It is supposed to be peaceful, soothing, meditative.  A brief breeze flutters the hem of her marigold dress, a designer piece picked out by her mother for the party.  The carefully stitched material accentuates curves she does not have, while the loose sleeves and skirt hide her too-athletic appendages.  Her scalp itches under the heavy, blonde wig, so she takes advantage of her privacy to take it off and drop it on the stone bench right next to the gentle tumble of water over round stones that feeds the little pool.  Peaceful, soothing, meditative.

Fine.  She sits on the bench, feeling the freezing cold leech through the thin material to eat away at her bones.  She kicks off the torturous stiletto heels and draws her feet off the ground into a comfortable lotus position.  And she meditates, breathing deeply and losing herself until she can again feel the individual bite of every flake of snow.  Above the beating of her heart, the steady rush of air into her lungs, she hears traffic a hundred stories below, the rev of engines, the pulsing bass of stereos, the occasional honking.  She hears the footsteps of a few late-night pedestrians, the gently jingle of keys and change, the low conversations, the slurred, drunk laughter.

She can smell the car exhaust, clinging selfishly to the snow.  And hundreds of perfumes or colognes, she never could distinguish between them.  She smells burnt and rotting food, decomposing boxes, rusting metals, sick dogs, cats in heat, and rats, rats, rats.  The scents start sticking to the back of her throat, fighting to be fully realized on her tongue.  Dirty socks, unwashed garments, halitosis, new sick, old sick, death, death, death, clogging her throat, choking her until all she can sense is sickness trying to force its way her throat.

The roof access door bangs open and she jumps to her bare feet, the shock of cold clearing her head instantly.  “Susan,” a silhoette slurs from the doorway.  “You’re mishing your own party and I refu-use to teachoo,  hehe, teach you proper party girl behaf, behover, be-thingie.”  Hana turns to the other silhoette, who appears to be the only obstacle between her and gravity resuming control of the situation.  “Wha’s the thingie I’m teashing her?”

“Social behavior,” he replies, catching the petite woman as her body makes a break for the pavement.  “And you’re not teaching.  You’re demonstrating.”

“Tha’s right.  Behaver.”  She blinks around at the snow-dusted roof, clumsily wraps her arms around Andrew’s neck, and proceeds to kiss him mercilessly.  When she comes up for air, they are both breathing heavily.  Susan watches, taking mental notes in case Hana gives a quiz later.  Then, Hana leans against his chest and falls into the tranquil sleep of the nearly dangerously intoxicated.  Andrew sweeps her into his arms, like Clark Gable without the mustache and the swearing.

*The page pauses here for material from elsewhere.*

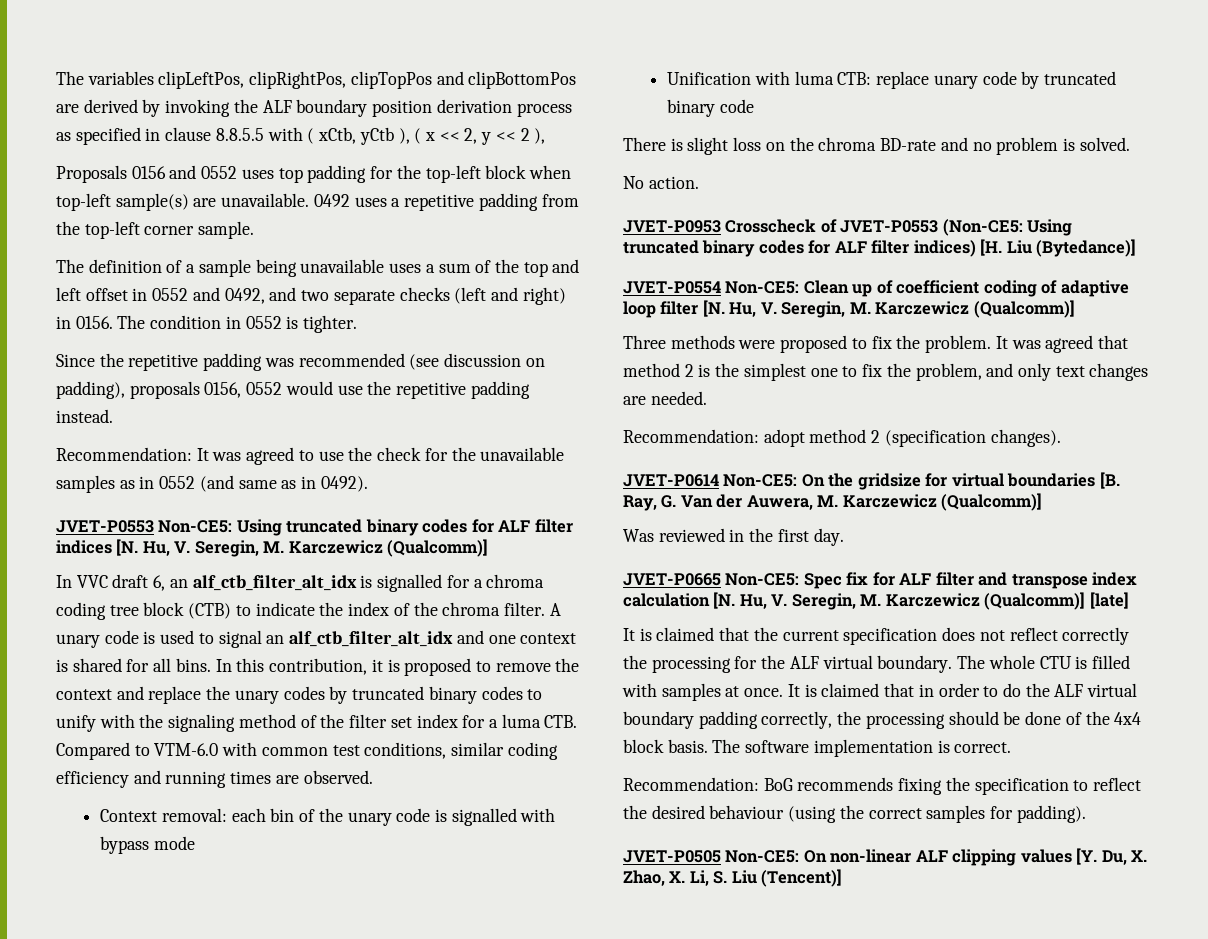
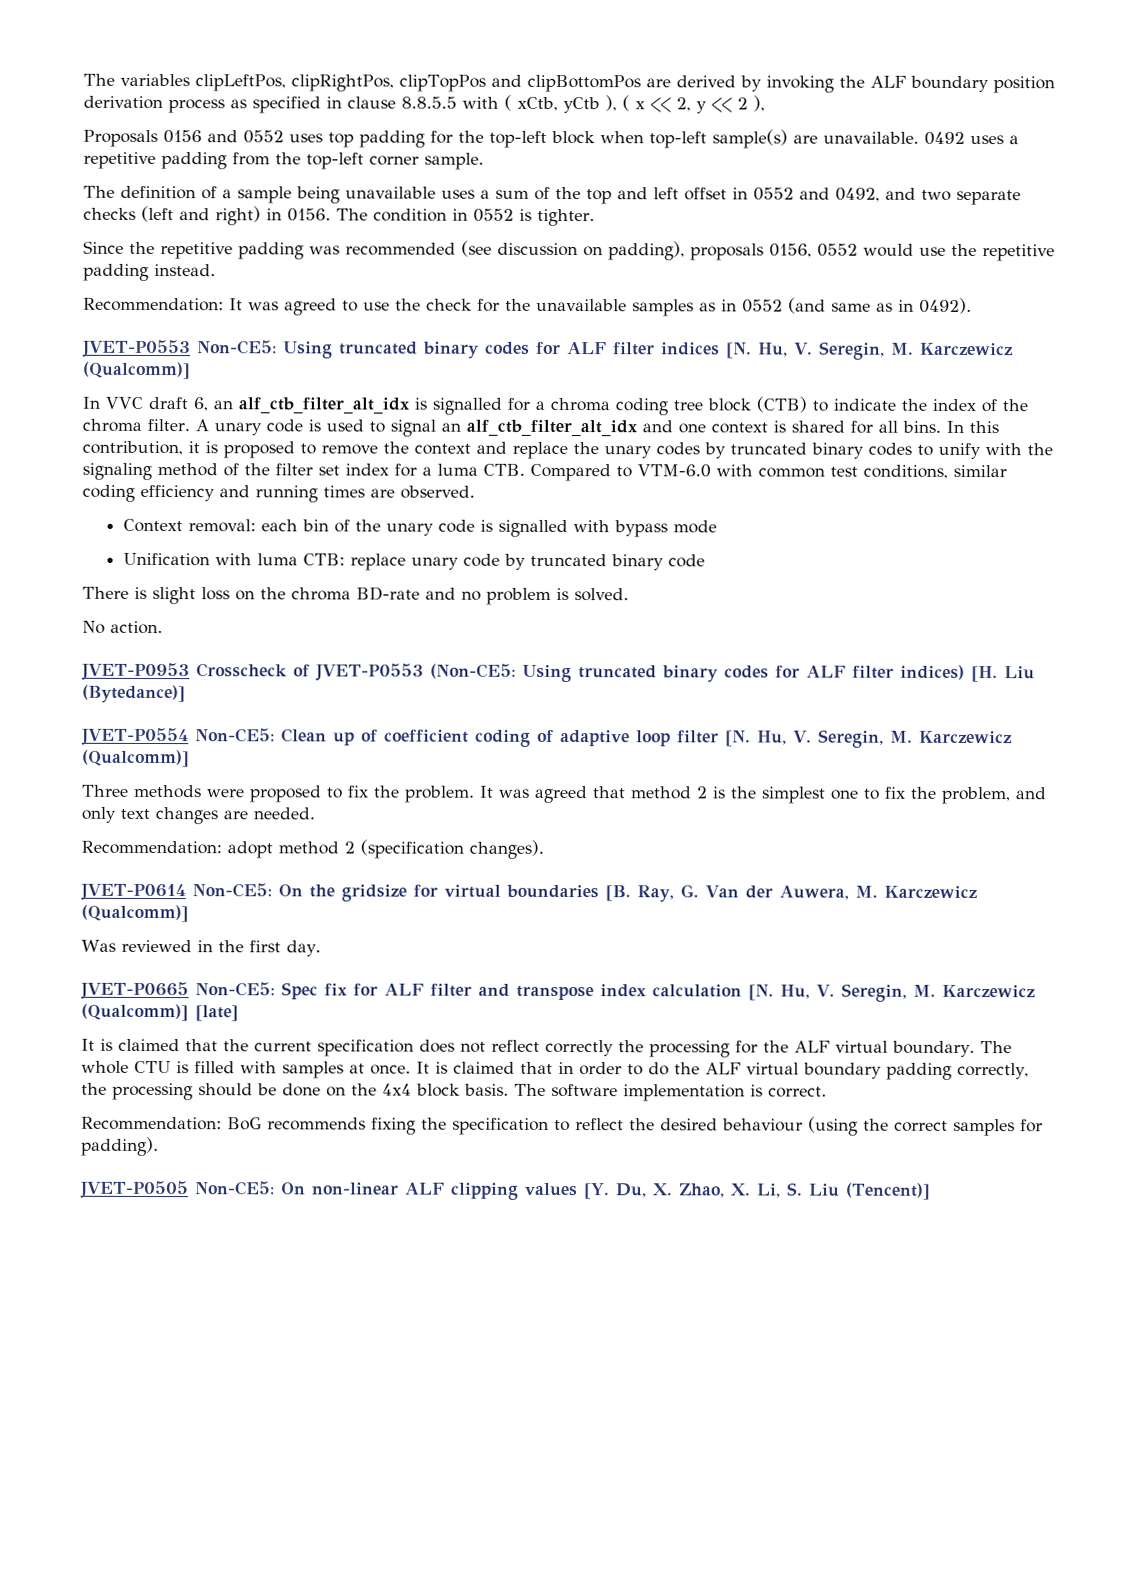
- It is claimed that in order to do the ALF virtual boundary padding correctly, the processing should be done of the 4x4 block basis.
+ It is claimed that in order to do the ALF virtual boundary padding correctly, the processing should be done on the 4x4 block basis.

“I’m taking Hana home,” Andrew says.  “Just wanted to tell you it was a great party and your mother is looking for you.”

“Oh, thank you,” Susan says.  He turns and carries his parcel back down the stairs, calling a happy birthday up the echoey corridor.

She retrieves her wig and shoes and takes one last glance at the rooftop garden surrounded by the hush of a billion dying snow flakes.  Peaceful, soothing, meditative.  Right.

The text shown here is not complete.